Quick response barcodes — virtually nonexistent before 2010 — can now be found in thousands of magazines and newspapers, on bus stop billboards and on myriad business cards.
As businesses seek fresh new ways to reach consumers, the use of these square, black-and-white, maze-like barcodes has proliferated over the past several years, with consumers responding in kind, according to a new report by Pitney Bowes.
Once scanned with a mobile device, like a smartphone or tablet computer, a QR code can direct consumers to any website — ranging from YouTube or a company’s mobile platform to a social media page or even an online coupon.
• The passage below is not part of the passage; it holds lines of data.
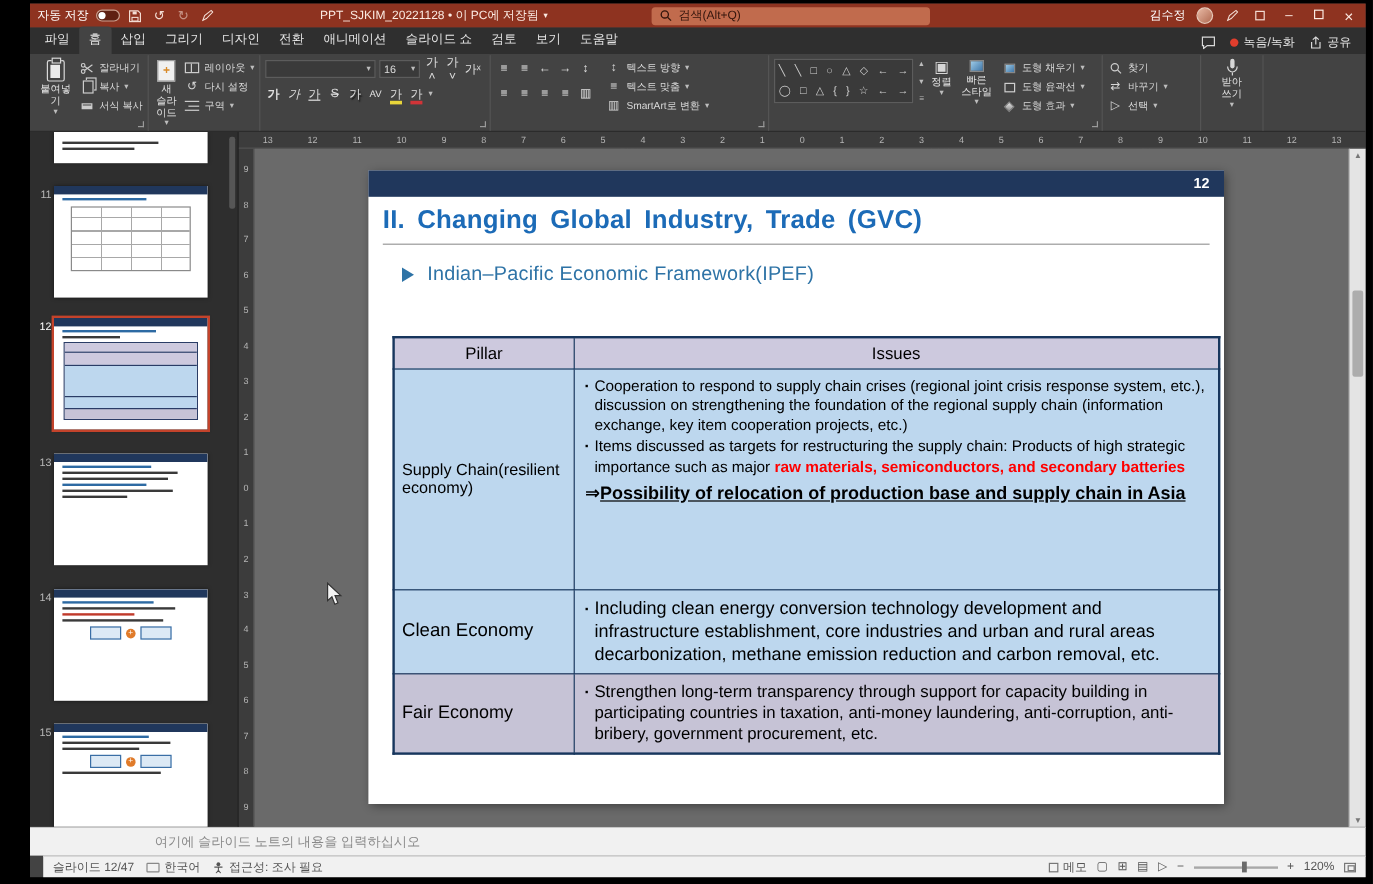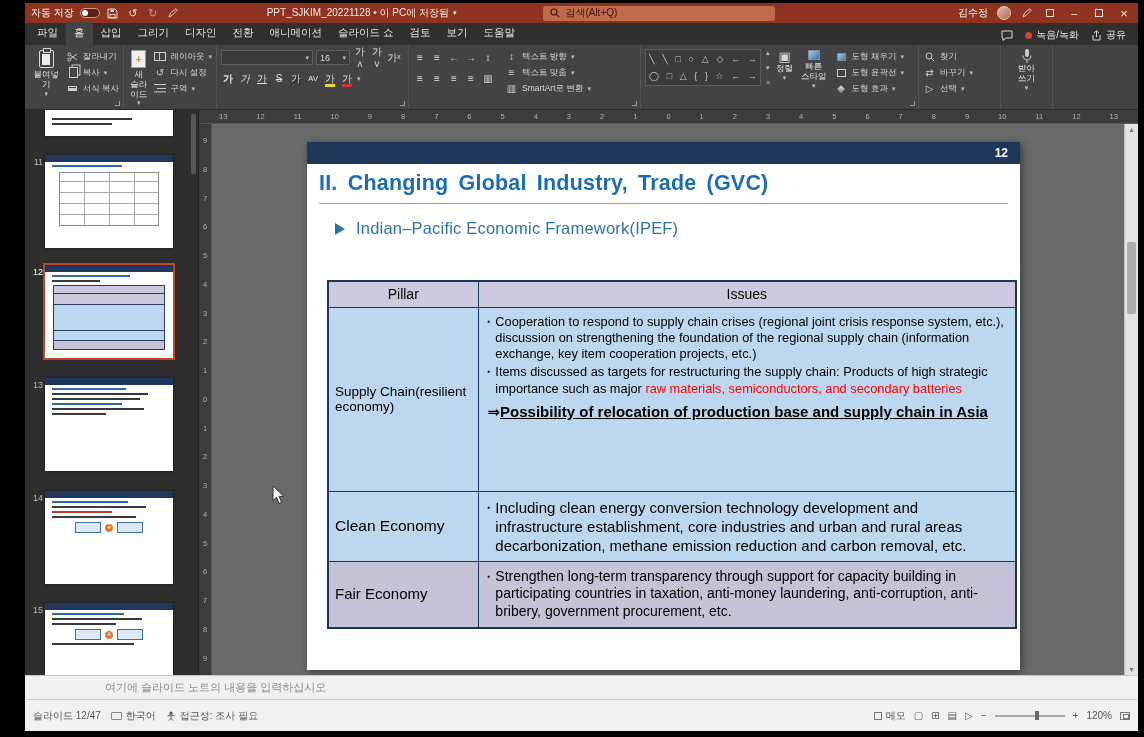--- a/index.html
+++ b/index.html
@@ -120,7 +120,7 @@
   .row-fair .pcell, .row-fair .icell { background:var(--fairrow,#C6C3D6); }
   .iss { display:flex; margin:2px 0; }
   .bb { flex:none; font-size:8px; margin:3px 5px 0 0; }
-  .red { color:var(--red,#FF0000); font-weight:normal; }
+  .red { color:var(--red,#FF0000); font-weight:bold; }
   .arrowline { display:flex; margin-top:6px; font-size:15px; font-weight:bold; color:#000; line-height:1.25; }
   .arrowline .ar { flex:none; font-weight:bold; }
   .arrowline .u { text-decoration:underline; }

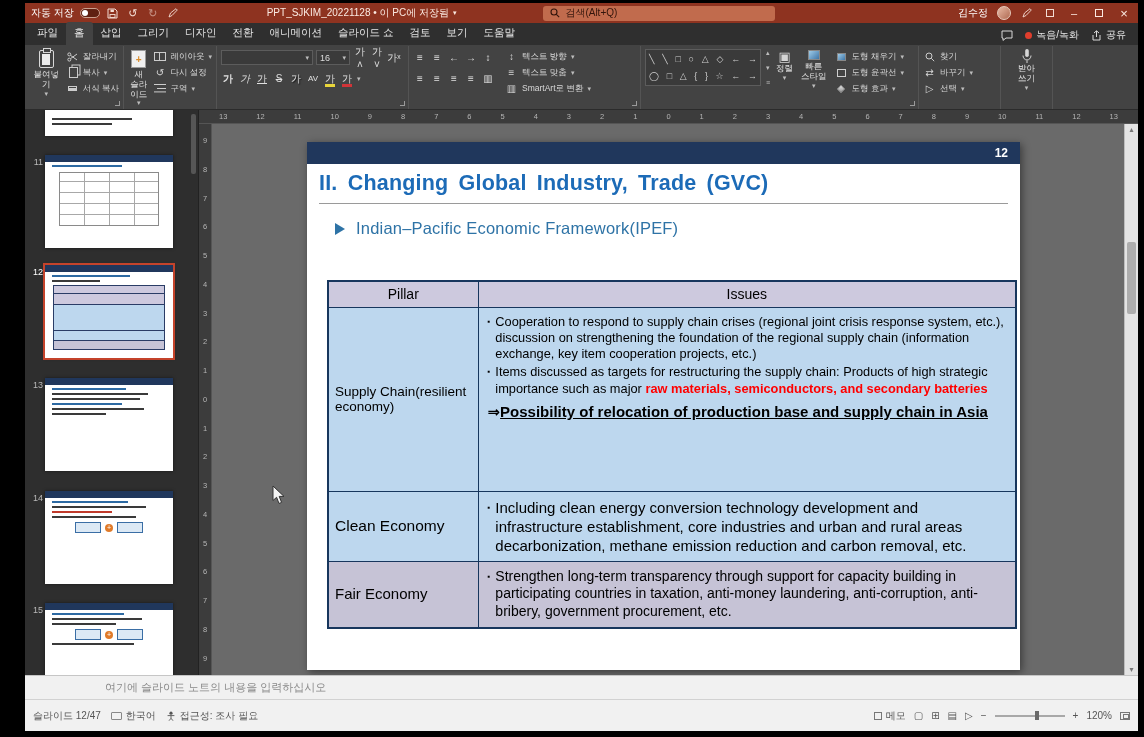--- a/index.html
+++ b/index.html
@@ -126,7 +126,7 @@
   .arrowline .u { text-decoration:underline; }
 
   
-  .notes { height:24px; background:#f1f1f1; border-top:1px solid #c6c6c6; display:flex; align-items:center; padding-left:80px; font-size:11px; color:#8a8a8a; flex:none; }
+  .notes { height:24px; background:#f1f1f1; border-top:1px solid #c6c6c6; display:flex; align-items:center; padding-left:104px; font-size:11px; color:#8a8a8a; flex:none; }
   .status { height:32px; background:#f1f1f1; border-top:1px solid #d2d2d2; display:flex; align-items:center; font-size:10px; color:#555; padding:0 8px; gap:10px; flex:none; }
   .st-item { display:flex; align-items:center; gap:4px; white-space:nowrap; }
   .kbd-icn { width:11px; height:8px; border:1px solid #888; border-radius:1px; display:inline-block; }

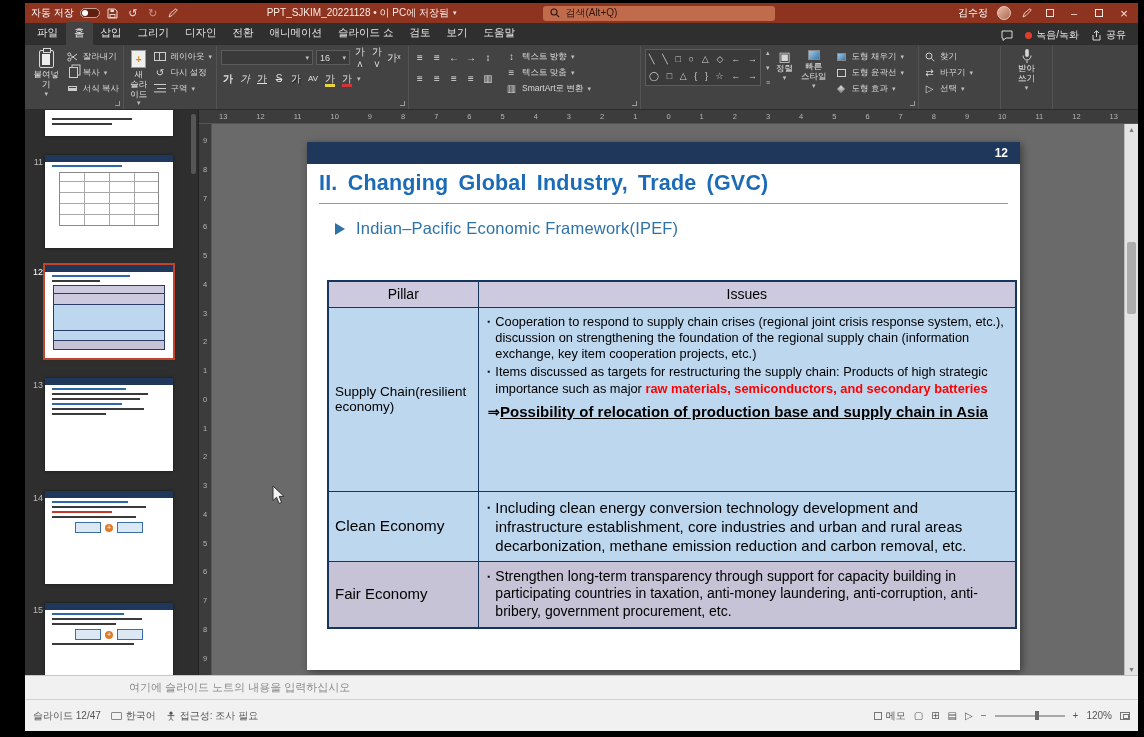--- a/index.html
+++ b/index.html
@@ -127,7 +127,7 @@
 
   
   .notes { height:24px; background:#f1f1f1; border-top:1px solid #c6c6c6; display:flex; align-items:center; padding-left:104px; font-size:11px; color:#8a8a8a; flex:none; }
-  .status { height:32px; background:#f1f1f1; border-top:1px solid #d2d2d2; display:flex; align-items:center; font-size:10px; color:#555; padding:0 8px; gap:10px; flex:none; }
+  .status { height:18px; background:#f1f1f1; border-top:1px solid #d2d2d2; display:flex; align-items:center; font-size:10px; color:#555; padding:0 8px; gap:10px; flex:none;margin-left:11px; }
   .st-item { display:flex; align-items:center; gap:4px; white-space:nowrap; }
   .kbd-icn { width:11px; height:8px; border:1px solid #888; border-radius:1px; display:inline-block; }
   .st-right { margin-left:auto; display:flex; align-items:center; gap:8px; }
Market studies conducted by Forrester Research show that QR code usage among U.S. adults who own a cellphone nearly quadrupled from 2011 to 2012.
In 2010, only 1 percent of U.S. adults with a mobile phone had used a two-dimensional barcode reader, according to Forrester Research data compiled in a Jan. 15 white paper by Stamford-based Pitney Bowes Inc.
The proportion of U.S. QR code users rose to 5 percent in 2011 and 19 percent in 2012, according to the report, with 27 percent of North American and European consumers between the ages of 18 and 34 reporting the use of QR codes last year.
“A QR code, much like Facebook and Twitter and a website, is just another extension of your brand,” said Justin Amendola, vice president of digital strategy for Pitney Bowes.
While acknowledging that QR code use may not quadruple again from 2012 to 2013, Amendola said the use of the now-omnipresent barcodes by consumer-facing businesses will continue to rise.
“I think the biggest driver will be brands understanding what a good experience around QR codes is and conditioning consumers that they’re going to get a relevant, mobile-friendly experience whenever they scan a code,” he said.
QR codes placed in magazines were the most effective, according to the Pitney Bowes report.
Last year, 27 percent of QR code users in the U.S., U.K., Germany and France accessed a QR code present in a magazine. The next-most-popular venues for QR code use were posters, packages and mail.
Amendola said QR code use by a given company is likely determined by what industry that company operates in and not the size of its consumer base.
A business like Best Buy, for example, might use QR codes on in-store product displays to direct customers to websites that have more information on a given item, Amendola said.
“It’s very common to be in Best Buy or another big-box retail environment and to see QR codes on product labels,” he said. “It allows consumers to go online and instantly access more information on those products.”
At its simplest, Amendola said, a QR code could redirect customers to a video that shows the product in action, or a website that contains reviews of the product.
Amendola recounted recently walking into a bookstore in Mystic that advertised on shop windows that it was “QR code-friendly.”
“They had QR codes linking to video interviews with the author on a lot of their products,” which he said enabled the bookstore “to engage their customers with killer video content.”
The biggest mistake when integrating QR codes into a marketing campaign is for a company to redirect consumers back to its website homepage, Amendola said.
“The number one reason why QR codes fail is they embed a simple Web address,” he said. “People don’t want to navigate a standard website on their mobile device.”
The first step, he said, “is you really have to understand what it is you want that customer to do. Is it a video I’m driving them to? Is it a mobile version of a website? Or is it a campaign landing page?”
Amendola said there are a number of websites that allow companies to generate QR codes, and that firms such as Pitney Bowes provide platforms that allow users to track QR code use by consumers.
The basic platform offered by Pitney Bowes starts at $8.99 a month, he said.